“Healthy babies start with healthy gametes,” said NIEHS grantee Richard Pilsner, Ph.D., and men have a 74-day window to get it right.
However, before a male gamete, or sperm, is fully developed, it undergoes epigenetic changes, which turn on or off individual genes. This is the sweet spot, when men should avoid environmental exposures for the best reproductive outcomes, according to Pilsner. He is a Robert J. Sokol, M.D., Endowed Chair of Molecular Obstetrics and Gynecology, and member of the Institute of Environmental Health Sciences at Wayne State University.
It takes two
When Pilsner graduated from Columbia University in 2007, he and his wife-to-be moved to Ann Arbor for his postdoctoral fellowship at the University of Michigan. They began talking about starting a family. Being a toxicologist, Pilsner mentioned that she should avoid alcohol, stay away from pesticides, and make sure she was eating healthy.
“You know, I began listing all the things she should be careful about, and my wife, who is a strong New York woman, turned to me without missing a beat and asked, ‘And what about you?’”
“I thought, ‘Why me?’ Then, about two weeks later, I had some downtime in my office — I remember it very clearly — and I thought, ‘Huh, sperm epigenetics? Let me look into this.’”
Thus, Pilsner’s research trajectory was born.
It was not an easy seed to sow. “I got slammed by reviewers,” Pilsner recalled. “The dogma at that time was all the methylation patterns were already set in sperm in utero and were not modified during spermatogenesis [the process of sperm maturation] in the adult male.”
Lucky for Pilsner, other researchers were discovering how exposures in animal studies affected offspring.
Pilsner responded to reviewers with an explanation of how these new discoveries would help him to explore such phenomena in humans. Funding was approved, and the Pilsner Lab got to work.
Windows of opportunity
It takes 74 days for the spermatogenesis cycle to be completed, and during those 74 days, it is important for men to reduce environmental exposures.
“Environmental exposures during that 74-day window could influence those final epigenetic patterns,” Pilsner said. “Subsequently, that can influence reproductive success, and potentially offspring health and development as well.”
So, Pilsner’s wife was right.
“The preconception window has been overlooked,” he said. “Men have an environmental responsibility that starts at a minimum of 74 days before conception. So, when couples are thinking about planning for pregnancy, it is not just the female that has to get ready. Males have to get ready as well, and that preparation should begin at least three months prior to conception.”
Everything women are told to avoid during preconception and pregnancy — from drinking alcohol and smoking (both tobacco and marijuana) to poor diet and no exercise — are not ideal on the male side of the conception process either, according to Pilsner.
In addition, phthalates are a common environmental exposure (see sidebar), which when present in high concentrations in the body have been associated with sperm epigenetic profiles in biological pathways known to be important for early embryonic development.
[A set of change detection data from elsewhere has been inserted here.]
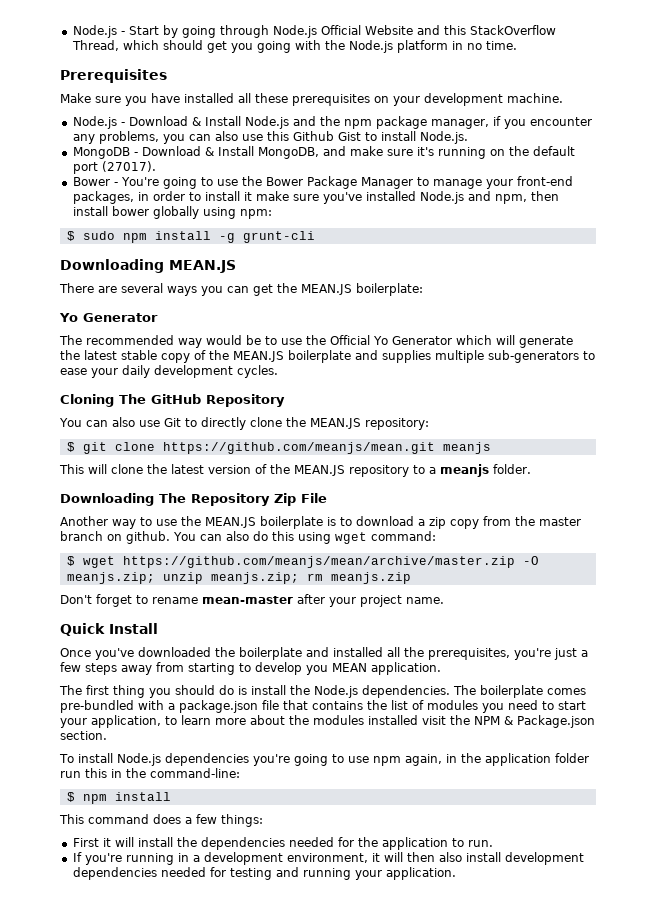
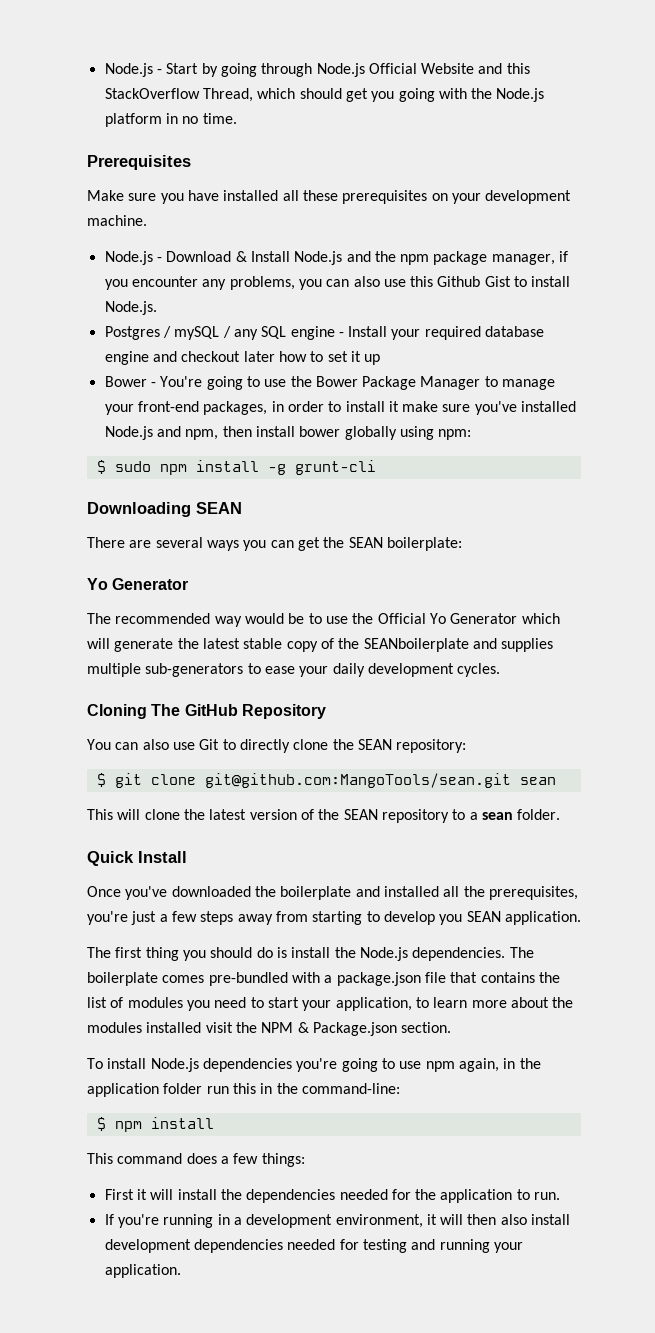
[72,146,575,159] [72,161,156,174] MongoDB - Download & Install MongoDB, and make sure it's running on the default port (27017). -> [104,326,545,340] [104,351,381,365] Postgres / mySQL / any SQL engine - Install your required database engine and checkout later how to set it up
[169,260,236,273] MEAN.JS -> [196,502,242,514] SEAN
[301,284,352,295] MEAN.JS -> [348,537,383,548] SEAN
[233,350,351,363] MEAN.JS boilerplate -> [363,638,469,652] SEANboilerplate
[309,418,361,429] MEAN.JS -> [357,739,392,750] SEAN
[162,442,491,454] https://github.com/meanjs/mean.git meanjs -> [204,773,556,788] git@github.com:MangoTools/sean.git sean
[294,465,345,476] MEAN.JS -> [343,809,378,820] SEAN
[440,464,489,477] meanjs -> [481,812,513,820] sean
[60,493,327,506] [60,516,581,529] [60,531,436,544] [66,556,539,568] [66,572,411,584] [60,594,444,607] // Downloading The Repository Zip File // Another way to use the MEAN.JS boilerplate is to download a zip copy from the master branch on github. You can also do this using wget command: // $ wget https://github.com/meanjs/mean/archive/master.zip -O meanjs.zip; unzip meanjs.zip; rm meanjs.zip // Don't forget to rename mean-master after your project name. -> (561, 814) none
[332,663,367,672] MEAN -> [466,911,501,922] SEAN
“Most of the phthalates that are associated with these sperm epigenetic changes in our human studies are considered anti-androgenic, meaning that they interfere with normal hormone production," Pilsner explained. "To corroborate our findings in humans, preconception phthalate exposure in male mice revealed that phthalates were driving the expression of key developmental genes early in embryo development."
How old is sperm, really?
Aging, and not just timing of exposure, is another significant topic in this discussion.
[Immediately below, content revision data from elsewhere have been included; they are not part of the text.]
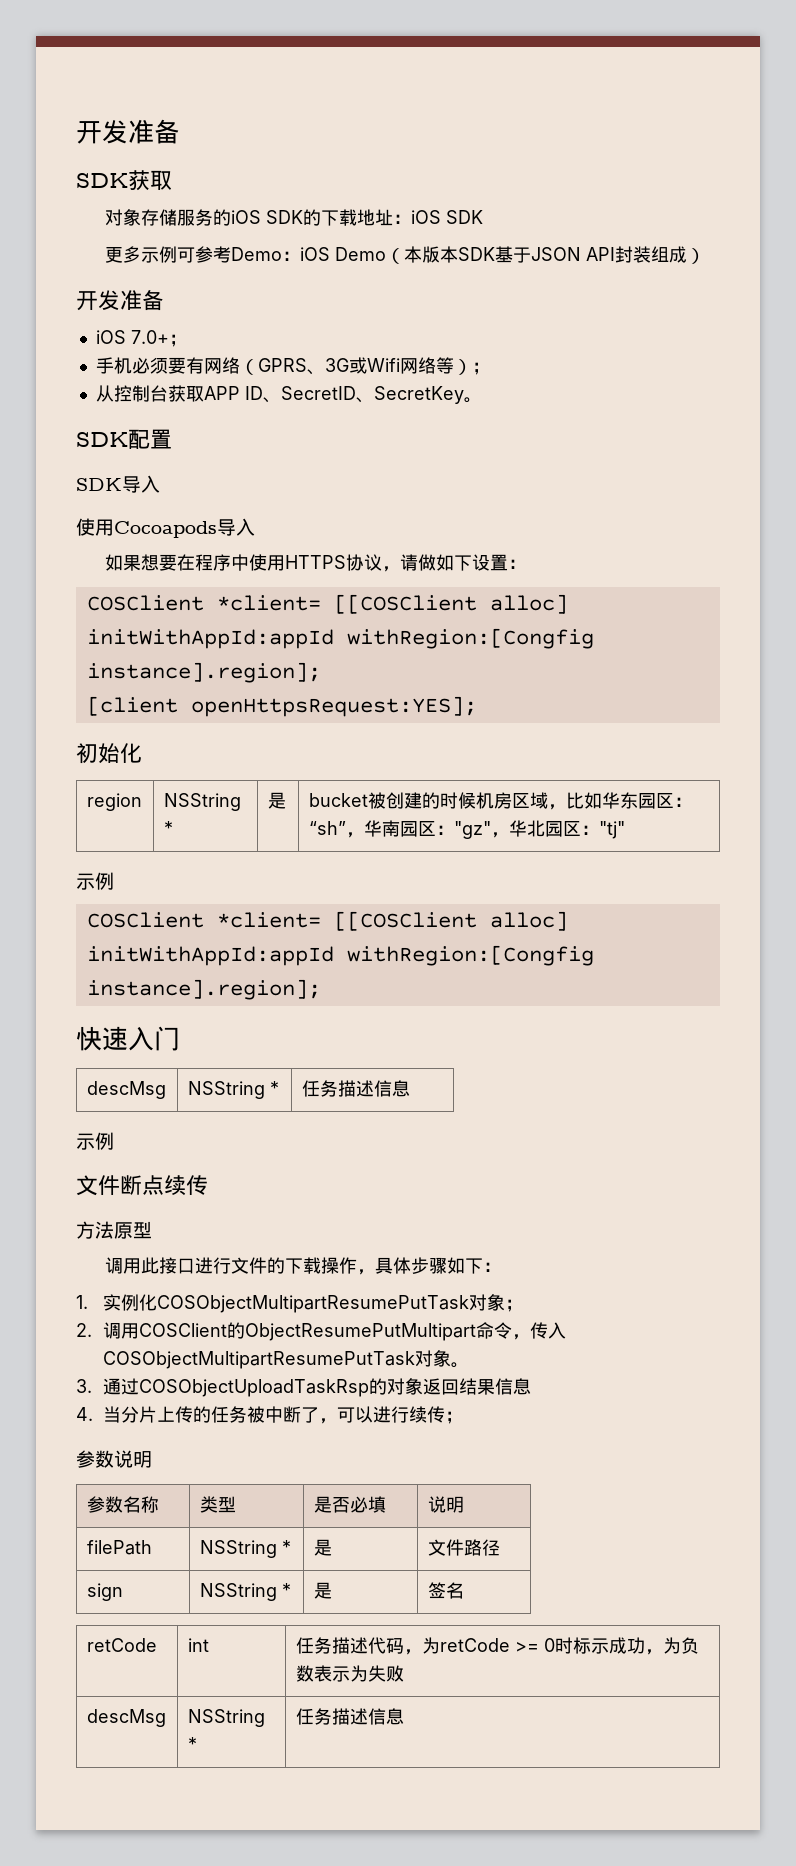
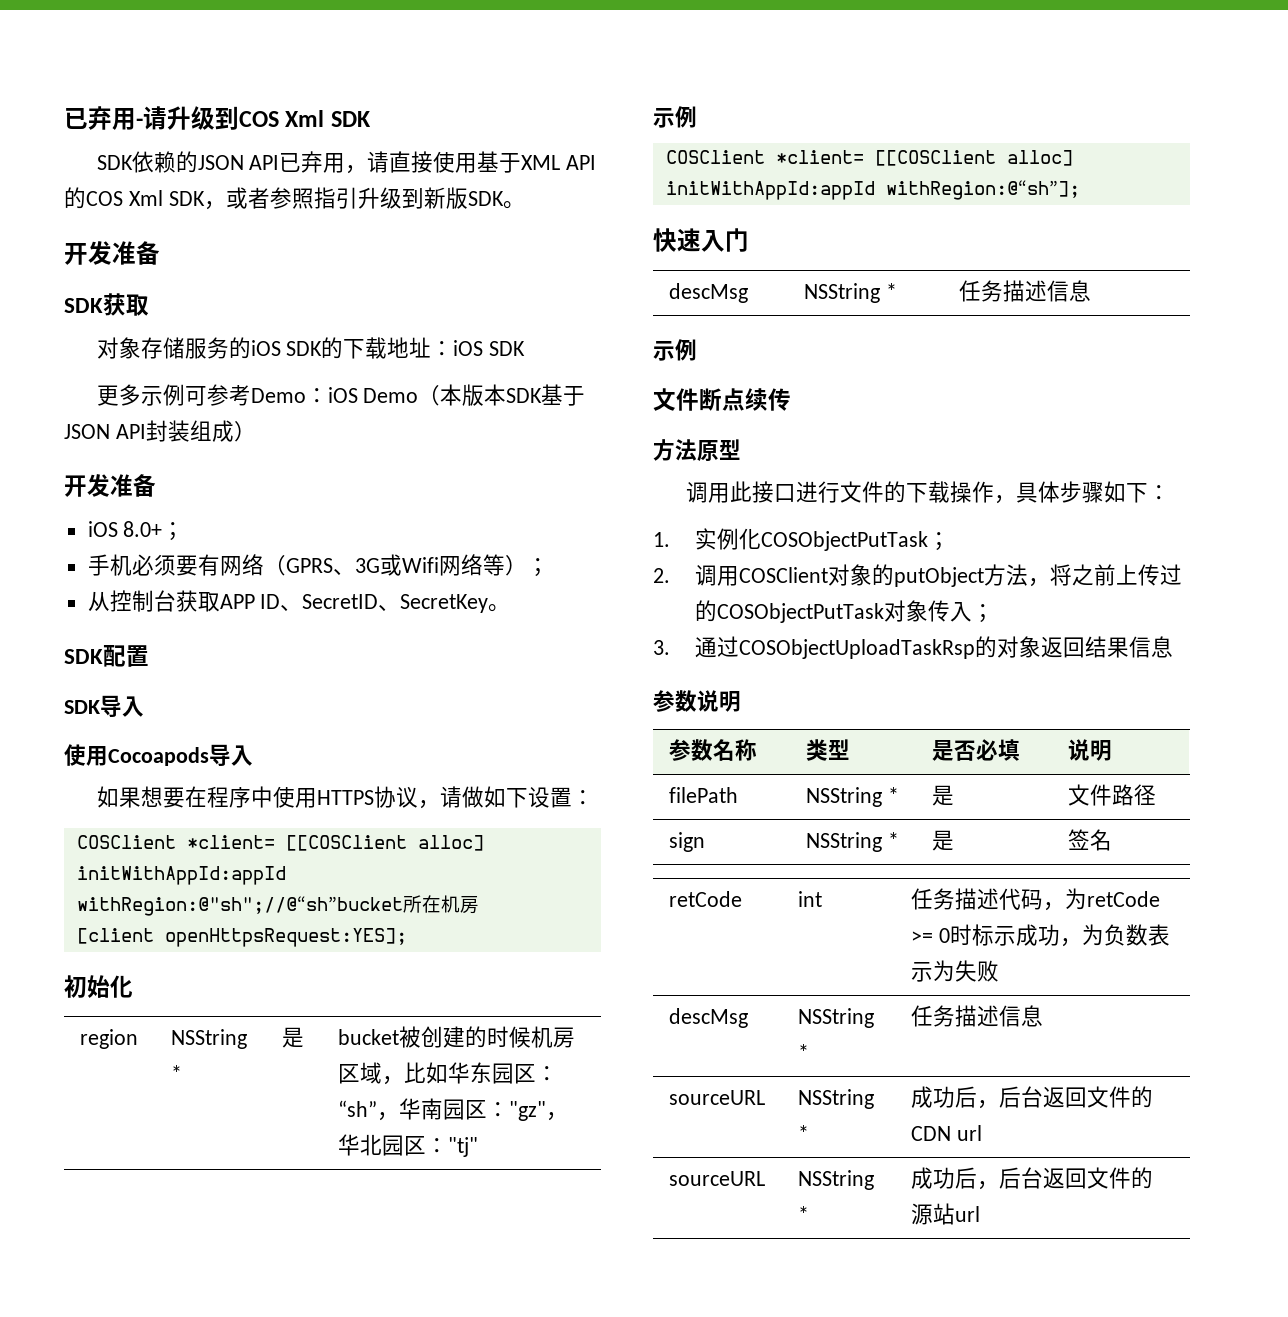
(76, 132) none -> [64,106,371,130] [96,151,597,174] [64,187,525,210] 已弃用-请升级到COS Xml SDK // SDK依赖的JSON API已弃用，请直接使用基于XML API的COS Xml SDK，或者参照指引升级到新版SDK。 //
[130,330,169,344] 7.0+ -> [123,521,163,537] 8.0+
[346,628,594,649] [86,662,321,683] withRegion:[Congfig instance].region]; -> [76,895,479,916] withRegion:@"sh";//@“sh”bucket所在机房
[346,945,594,966] [86,979,321,1000] withRegion:[Congfig instance].region]; -> [885,180,1080,200] withRegion:@“sh”];
[156,1294,505,1313] COSObjectMultipartResumePutTask对象 -> [761,531,929,551] COSObjectPutTask
[226,1322,566,1341] [102,1350,469,1369] 的ObjectResumePutMultipart命令，传入COSObjectMultipartResumePutTask对象。 -> [828,564,1183,587] [695,600,995,623] 对象的putObject方法，将之前上传过的COSObjectPutTask对象传入；
[76,1406,463,1424] // 4.当分片上传的任务被中断了，可以进行续传； -> (1174, 647) none
(404, 1716) none -> [669,1090,766,1105] [798,1089,875,1109] [798,1125,810,1141] [911,1086,1154,1109] [911,1125,983,1141] [669,1171,766,1186] [798,1170,875,1190] [798,1206,810,1222] [911,1167,1154,1190] [911,1203,981,1225] // sourceURL | NSString * | 成功后，后台返回文件的CDN url // sourceURL | NSString * | 成功后，后台返回文件的源站url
“We developed an epigenetic clock specific to sperm,” Pilsner explained. “This epigenetic clock measures the predicted biological age of sperm instead of chronological age.”
If there was a mismatch between chronological age and biological age (for example, the male is 25 years old, and his sperm is that of a 30-year-old), that couple is going to have a harder time getting pregnant. In fact, there is a 17% lower probability of pregnancy in couples where the man has an “older” rather than “younger” sperm age.
Moreover, phthalate exposure is associated with increased sperm epigenetic age. Pilsner’s lab is now looking into other types of exposures, as well as exposure mixtures, to identify additional environmental factors that affect male reproductive health.
It is important to note that sperm is only a small fraction of the total semen sample. The majority is seminal plasma, which is enriched in extracellular vesicles. These small membrane-bound vesicles secreted from cells aid in cell-to-cell communication by providing nucleic acid and protein cargo from donor-to-recipient cells.
Recent research from Pilsner’s lab has identified noncoding RNA profiles found in seminal plasma extracellular vesicles that were associated with both male infertility and phthalate exposure.
(Jennifer Harker, Ph.D., is a technical writer-editor in the NIEHS Office of Communications and Public Liaison.)